Restrict Container Images
You can specify image URLs in a workspace to restrict access to those images for specific namespaces. Restricted images cannot be loaded into any cluster in the namespaces you specify.
Access control to images is achieved using Kyverno policies. For more information about Kyverno, refer to Kyverno documentation.
Prerequisites
-
An active Palette workspace. Refer to Create a Workspace to learn how to create one.
-
You are logged in as a Palette user that has the permission to modify workspaces. For more information, refer to Permissions.
Restrict Container Image
-
Log in to Palette.
-
In the drop-down Menu at the top of the page, choose the project that has your workspace.
-
On the left Main Menu, click Workspaces.
-
Click on the workspace you want to delete.
-
In the upper-right corner, click Settings.
-
Click Container Images.
-
Enter the namespace you want to restrict image access for.

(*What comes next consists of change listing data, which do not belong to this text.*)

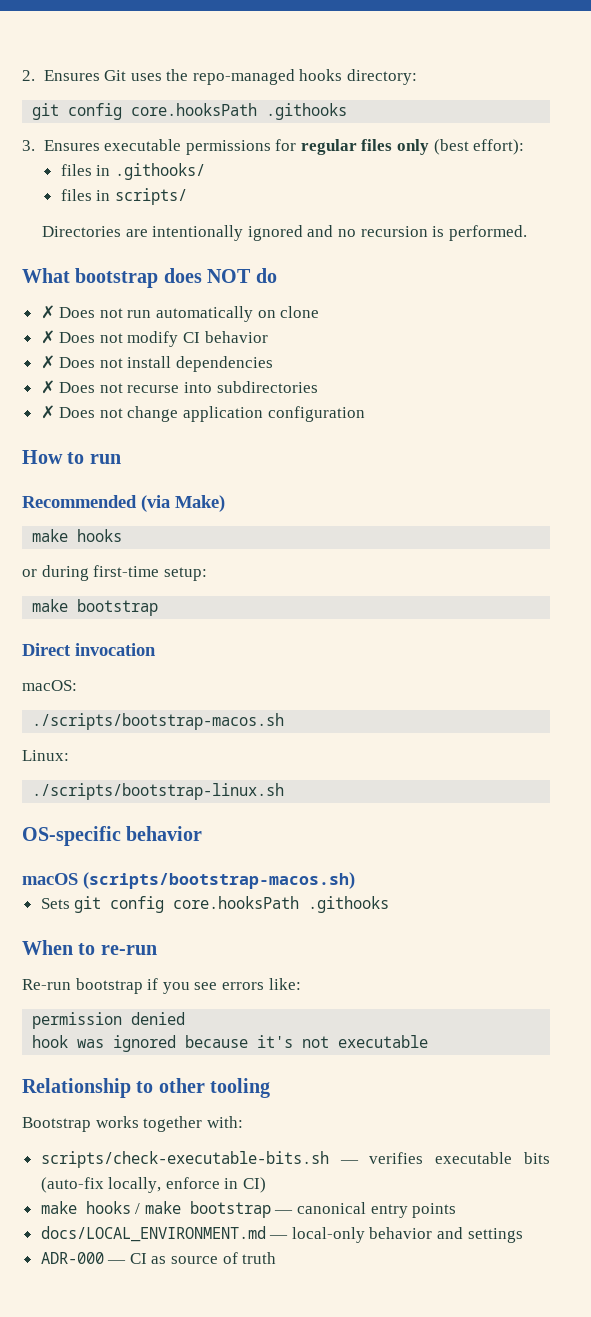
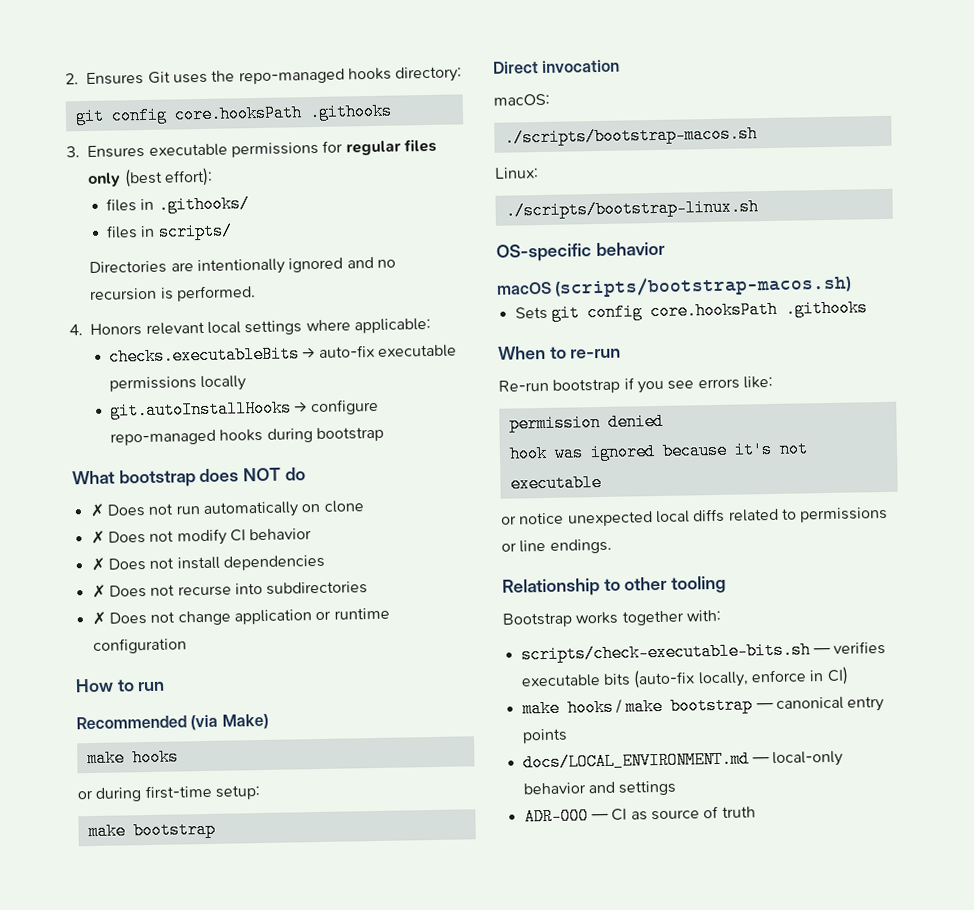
+ 4. Honors relevant local settings where applicable:
+ checks.executableBits → auto-fix executable permissions locally
+ git.autoInstallHooks → configure repo-managed hooks during bootstrap
- ✗ Does not change application configuration
+ ✗ Does not change application or runtime configuration
+ or notice unexpected local diffs related to permissions or line endings.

Then enter the images by tag, separated by commas.
-
Click Save Changes.
Validate
-
Connect to a cluster in your workspace using kubectl. For more information, refer to Access Cluster with kubectl.
-
Issue the following command to view the Kyverno policy used to control image access.
kubectl describe cpol cluster-policy-palette-system -
Check under
spec.rules.preconditionsandspec.rules.validate. Confirm that the matching namespaces have restricted the container images from loading.